As regards the incidence of recurrence in patients included in clinical trials, Schulman et al. [23] randomized patients with a first VTE to receive anticoagulant treatment for 6 weeks or 6 months and after 2 years of followup recurrence occurred in 18.1% and 9.5% of patients, respectively. Pinede et al. [24] randomized patients with VTE to receive 3 or 6 months of anticoagulation and after 15 months found no difference in recurrences (6.4% and 7.4%, resp.).

The incidence of recurrent VTE is high during the first years following the index episode and declines thereafter [25].

3. Diagnosis of Recurrences and How They Usually Present

An unambiguous definition of recurrent VTE is the one proposed by Heit et al. [26] in which recurrence was defined “as venous thrombosis of a site that was either previously uninvolved or had interval documentation of incident DVT or PE resolution.” More uncertain is the idea of including among recurrences cases with extension of a previously diagnosed thrombotic process.

Symptoms and/or signs that can be attributable to recurrent VTE occur frequently during the natural history of the previous event. This is why diagnosis of recurrent VTE should be based on objective assessments (for review see Labropoulos et al. [27]). As regards the workup for diagnosis/exclusion of suspected recurrent DVT, Prandoni et al. proposed a simple ultrasound method for measuring thrombus regression in patients with previous proximal DVT; the vein diameter under maximum compression (thrombus thickness) is measured in the involved venous segment and a noncompressibility of a previous normal(ized) venous segment or an increase of the residual diameter of ≥2 mm is considered diagnostic of recurrent proximal DVT [28]. The same group later proposed to add D dimer in the diagnostic workup for recurrent DVT and increase up to 4 mm the diagnostic limit of the difference in residual diameter; they concluded that it is safe to exclude recurrent proximal DVT in cases with negative D dimer and stable or slightly increased (≤4 mm) residual vein diameter [29]. Other authors investigated how the change in thrombus length measured by ultrasound may be relevant for diagnosis of recurrence and found that an increase in thrombus length of 9 cm or more is supportive of recurrent DVT, whereas an increase <9 cm can be within the limits of measurement errors [30].

There is unanimous consensus that to help the diagnostic workup for suspected recurrent VTE a baseline imaging of leg veins and/or pulmonary arteries at the moment anticoagulant therapy is completed would be highly recommended, especially in those patients with an unprovoked VTE, who are at higher risk of recurrence.

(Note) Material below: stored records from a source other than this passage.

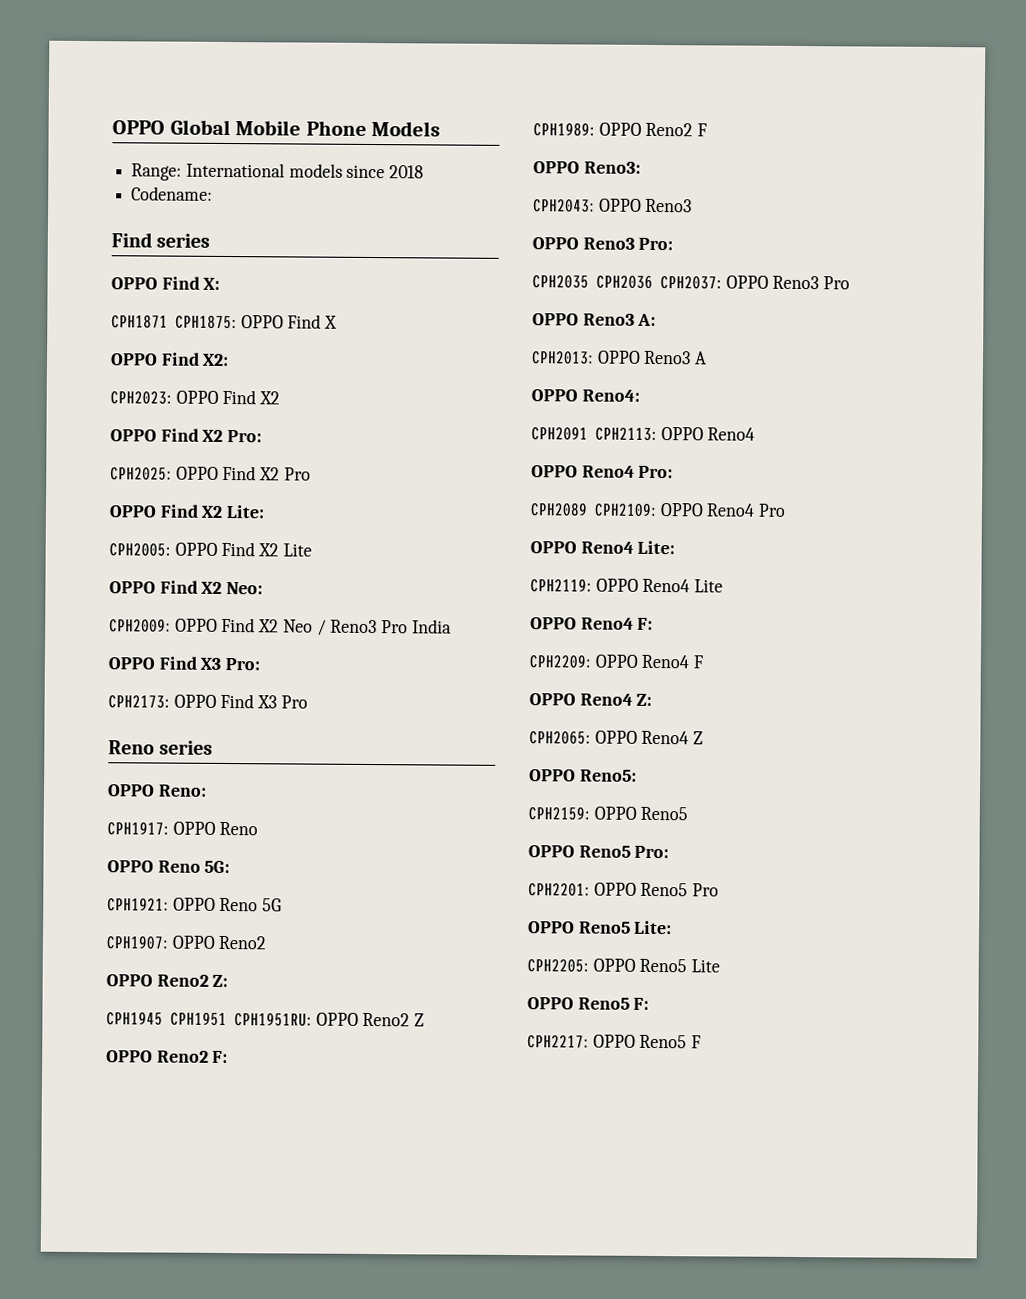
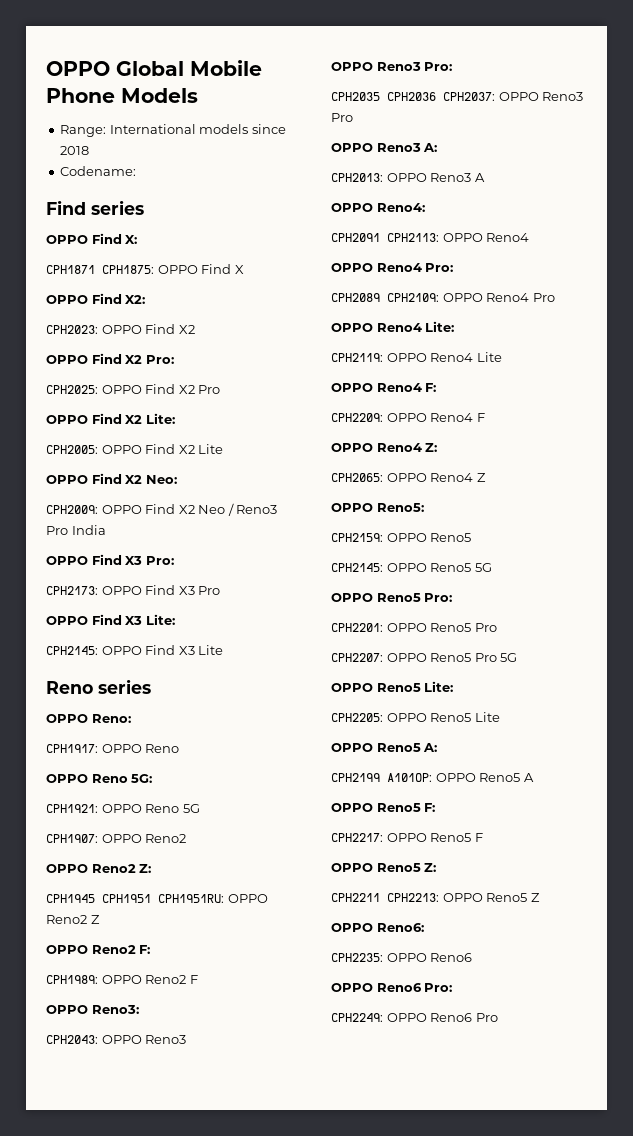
+ OPPO Find X3 Lite:
+ CPH2145: OPPO Find X3 Lite
+ CPH2145: OPPO Reno5 5G
+ CPH2207: OPPO Reno5 Pro 5G
+ OPPO Reno5 A:
+ CPH2199 A101OP: OPPO Reno5 A
+ OPPO Reno5 Z:
+ CPH2211 CPH2213: OPPO Reno5 Z
+ OPPO Reno6:
+ CPH2235: OPPO Reno6
+ OPPO Reno6 Pro:
+ CPH2249: OPPO Reno6 Pro

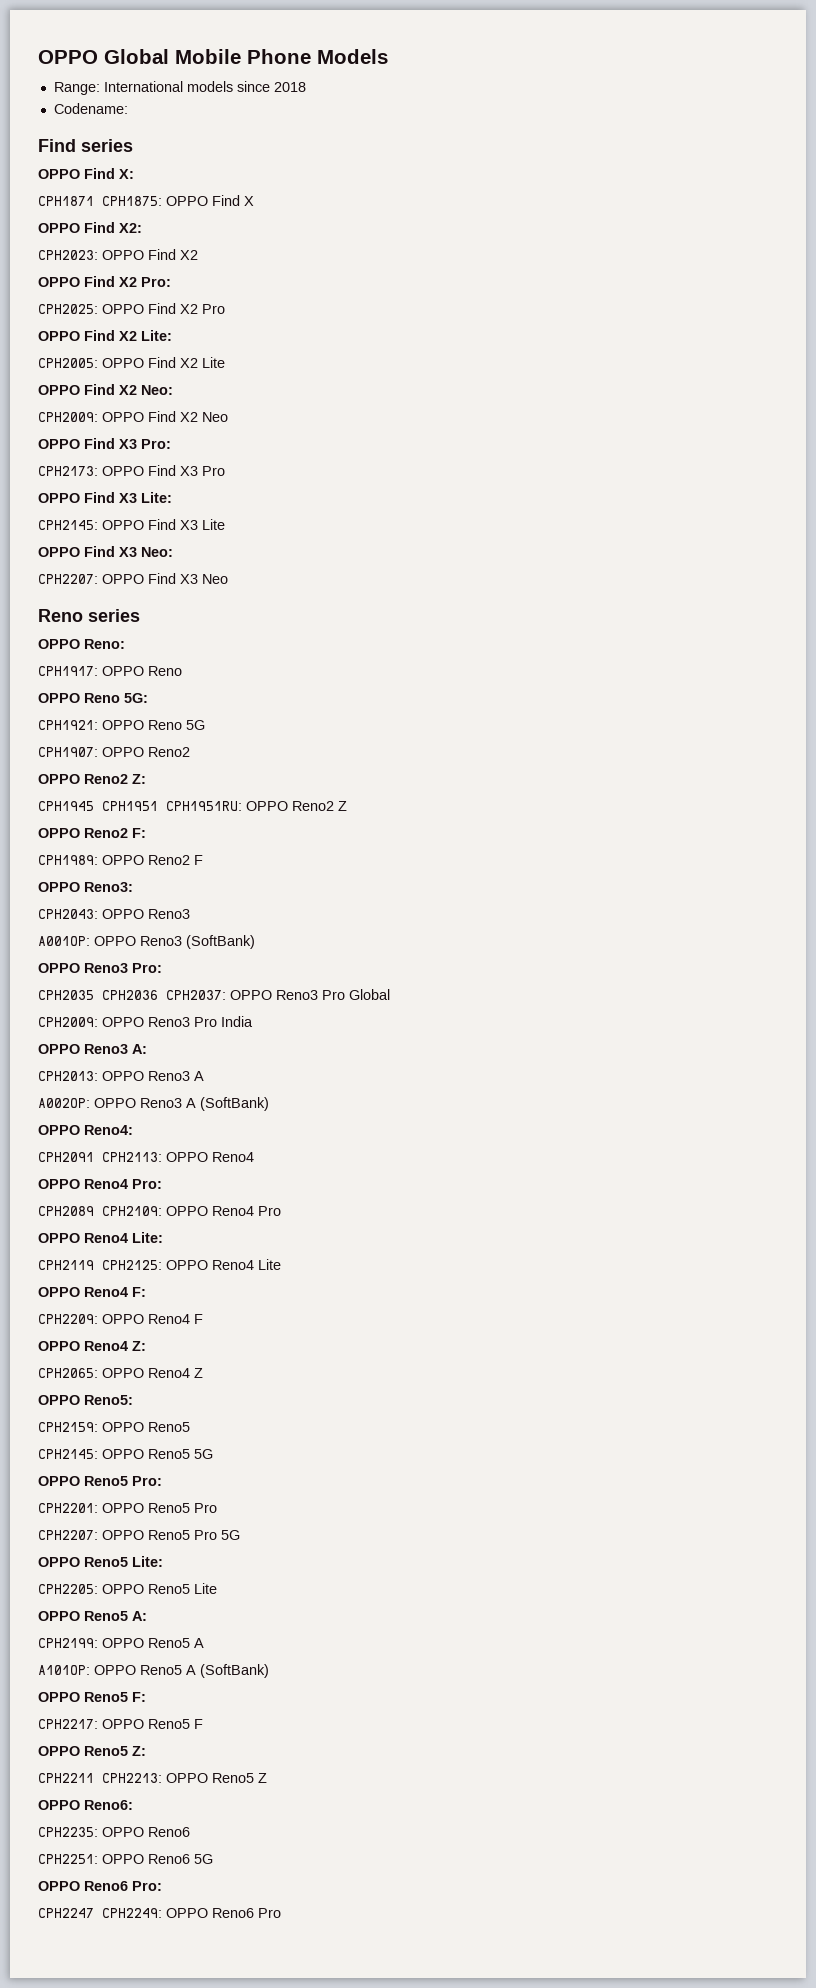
- CPH2009: OPPO Find X2 Neo / Reno3 Pro India
+ CPH2009: OPPO Find X2 Neo
+ OPPO Find X3 Neo:
+ CPH2207: OPPO Find X3 Neo
+ A001OP: OPPO Reno3 (SoftBank)
- CPH2035 CPH2036 CPH2037: OPPO Reno3 Pro
+ CPH2035 CPH2036 CPH2037: OPPO Reno3 Pro Global
+ CPH2009: OPPO Reno3 Pro India
+ A002OP: OPPO Reno3 A (SoftBank)
- CPH2119: OPPO Reno4 Lite
+ CPH2119 CPH2125: OPPO Reno4 Lite
- CPH2199 A101OP: OPPO Reno5 A
+ CPH2199: OPPO Reno5 A
+ A101OP: OPPO Reno5 A (SoftBank)
+ CPH2251: OPPO Reno6 5G
- CPH2249: OPPO Reno6 Pro
+ CPH2247 CPH2249: OPPO Reno6 Pro

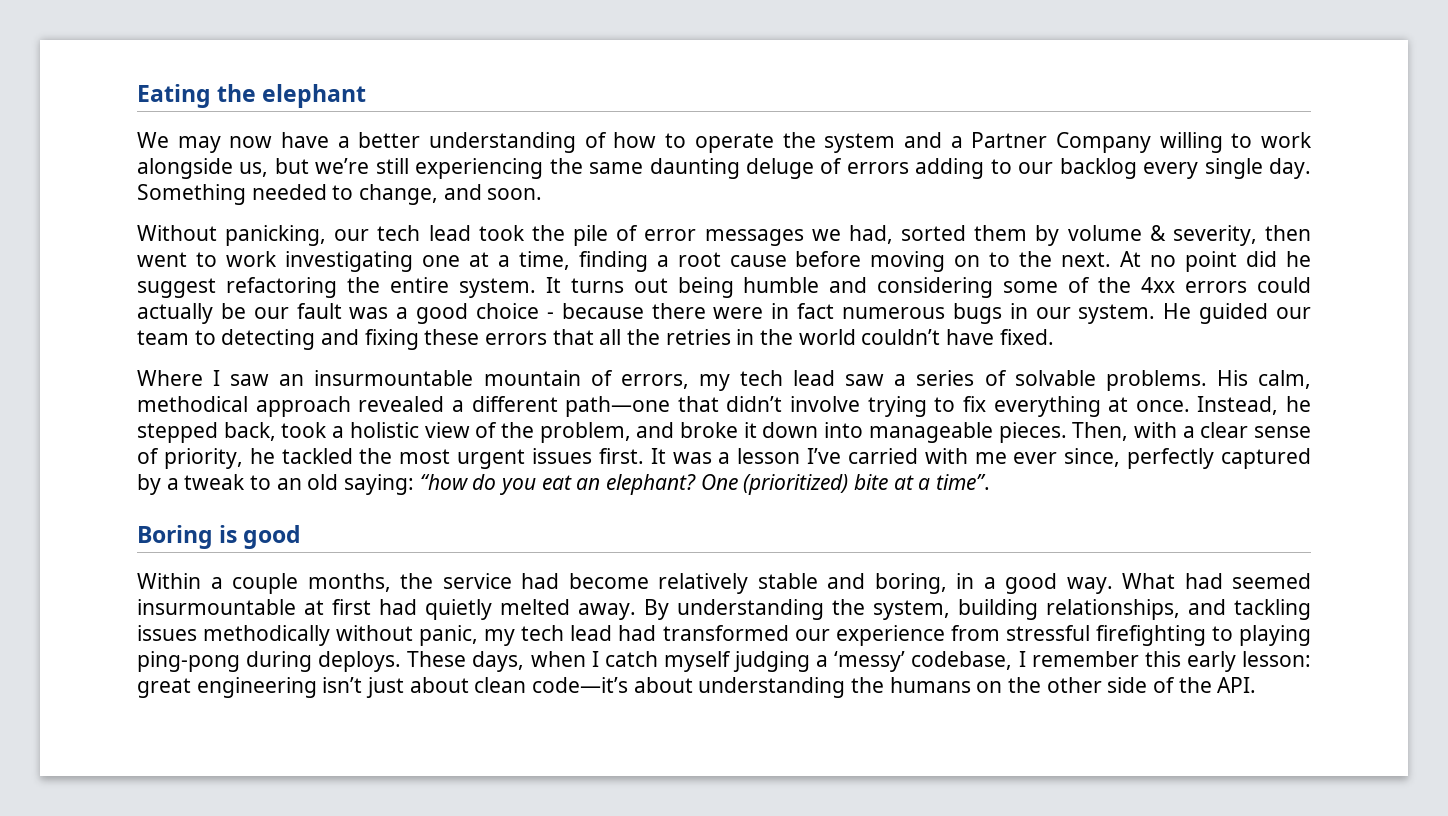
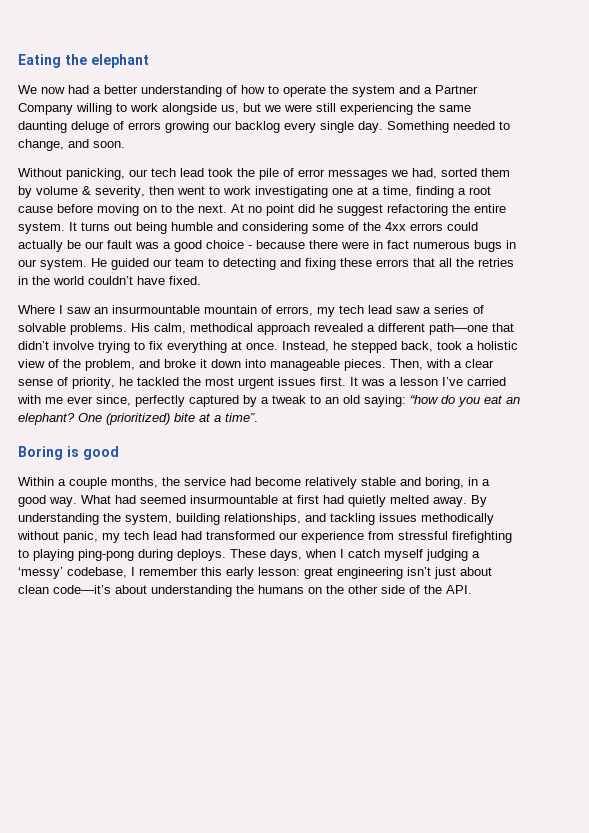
- We may now have a better understanding of how to operate the system and a Partner Company willing to work alongside us, but we’re still experiencing the same daunting deluge of errors adding to our backlog every single day.
+ We now had a better understanding of how to operate the system and a Partner Company willing to work alongside us, but we were still experiencing the same daunting deluge of errors growing our backlog every single day.

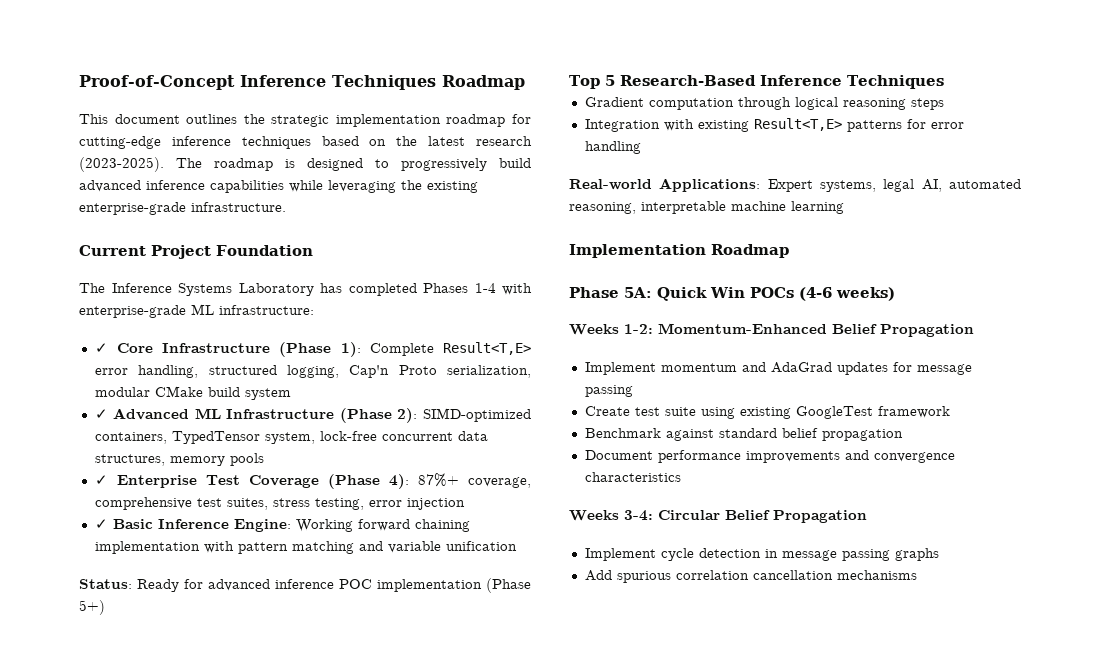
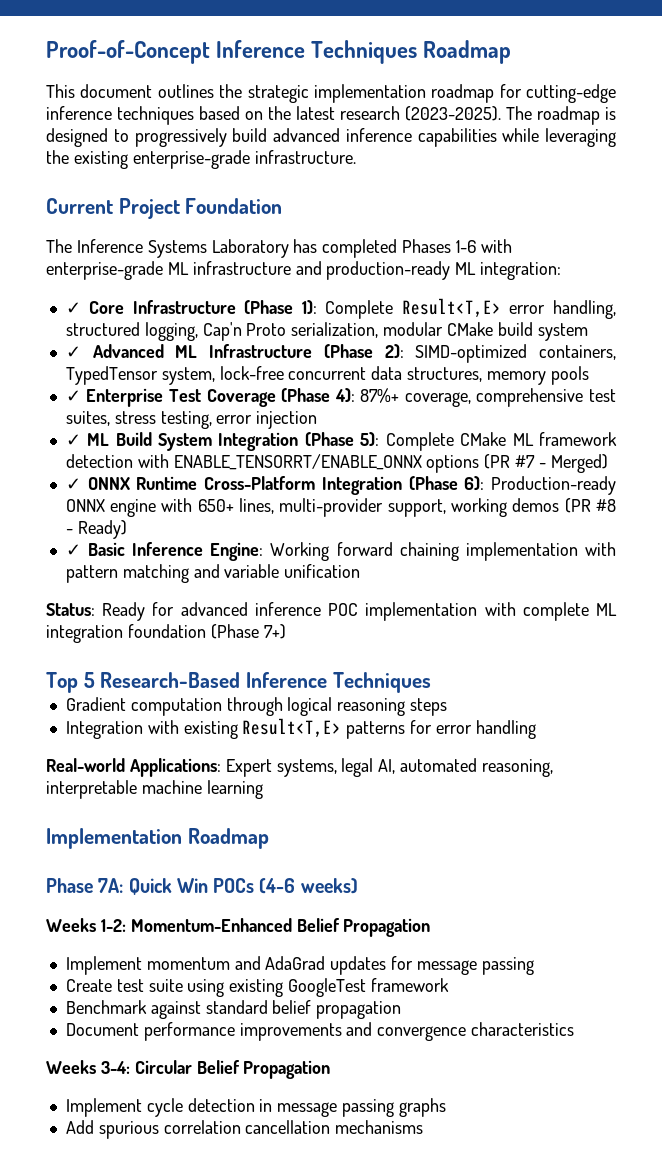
- The Inference Systems Laboratory has completed Phases 1-4 with enterprise-grade ML infrastructure:
+ The Inference Systems Laboratory has completed Phases 1-6 with enterprise-grade ML infrastructure and production-ready ML integration:
+ ✓ ML Build System Integration (Phase 5): Complete CMake ML framework detection with ENABLE_TENSORRT/ENABLE_ONNX options (PR #7 - Merged)
+ ✓ ONNX Runtime Cross-Platform Integration (Phase 6): Production-ready ONNX engine with 650+ lines, multi-provider support, working demos (PR #8 - Ready)
- Status: Ready for advanced inference POC implementation (Phase 5+)
+ Status: Ready for advanced inference POC implementation with complete ML integration foundation (Phase 7+)
- Phase 5A: Quick Win POCs (4-6 weeks)
+ Phase 7A: Quick Win POCs (4-6 weeks)

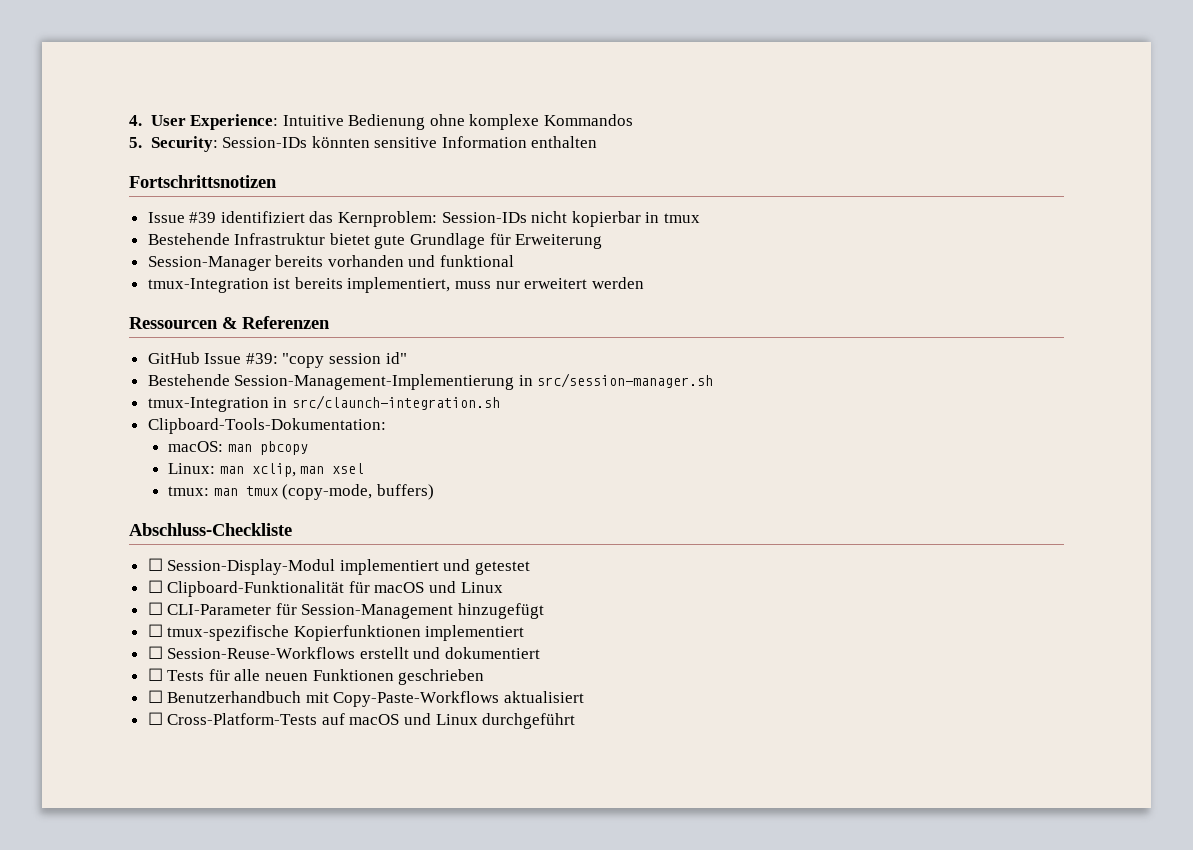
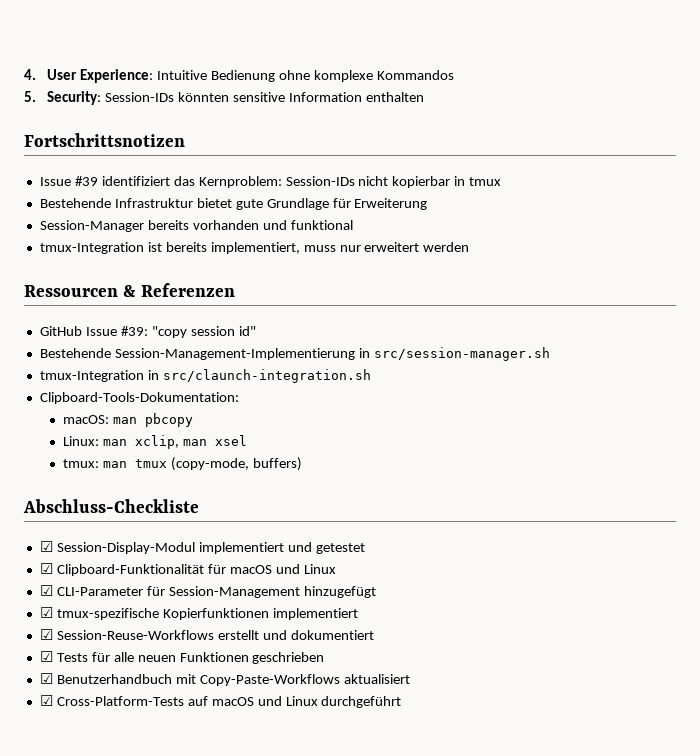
- ☐ Session-Display-Modul implementiert und getestet
+ ☑ Session-Display-Modul implementiert und getestet
- ☐ Clipboard-Funktionalität für macOS und Linux
+ ☑ Clipboard-Funktionalität für macOS und Linux
- ☐ CLI-Parameter für Session-Management hinzugefügt
+ ☑ CLI-Parameter für Session-Management hinzugefügt
- ☐ tmux-spezifische Kopierfunktionen implementiert
+ ☑ tmux-spezifische Kopierfunktionen implementiert
- ☐ Session-Reuse-Workflows erstellt und dokumentiert
+ ☑ Session-Reuse-Workflows erstellt und dokumentiert
- ☐ Tests für alle neuen Funktionen geschrieben
+ ☑ Tests für alle neuen Funktionen geschrieben
- ☐ Benutzerhandbuch mit Copy-Paste-Workflows aktualisiert
+ ☑ Benutzerhandbuch mit Copy-Paste-Workflows aktualisiert
- ☐ Cross-Platform-Tests auf macOS und Linux durchgeführt
+ ☑ Cross-Platform-Tests auf macOS und Linux durchgeführt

A recent clinical study confirmed that available baseline imaging was of substantial help in interpreting diagnostic tests in cases of suspected recurrent VTE [31].

Recurrences are usually diagnosed because of the appearance of new symptoms, but can also be incidentally detected during periodical examinations. Recurrences may affect the ipsi- or contralateral leg or present as symptomatic PE. In contrast with what might be expected, the risk of a recurrent event in the contralateral leg has been reported significantly higher than in the ipsilateral leg (1.6; CI 1.4–1.9) [32]. Patients with a first symptomatic PE have a higher risk of recurrence than those with DVT and are also at higher risk of symptomatic PE at recurrence [33]. It has been shown that patients presenting with PE have three times higher risk of PE recurrence than patients presenting with DVT [34].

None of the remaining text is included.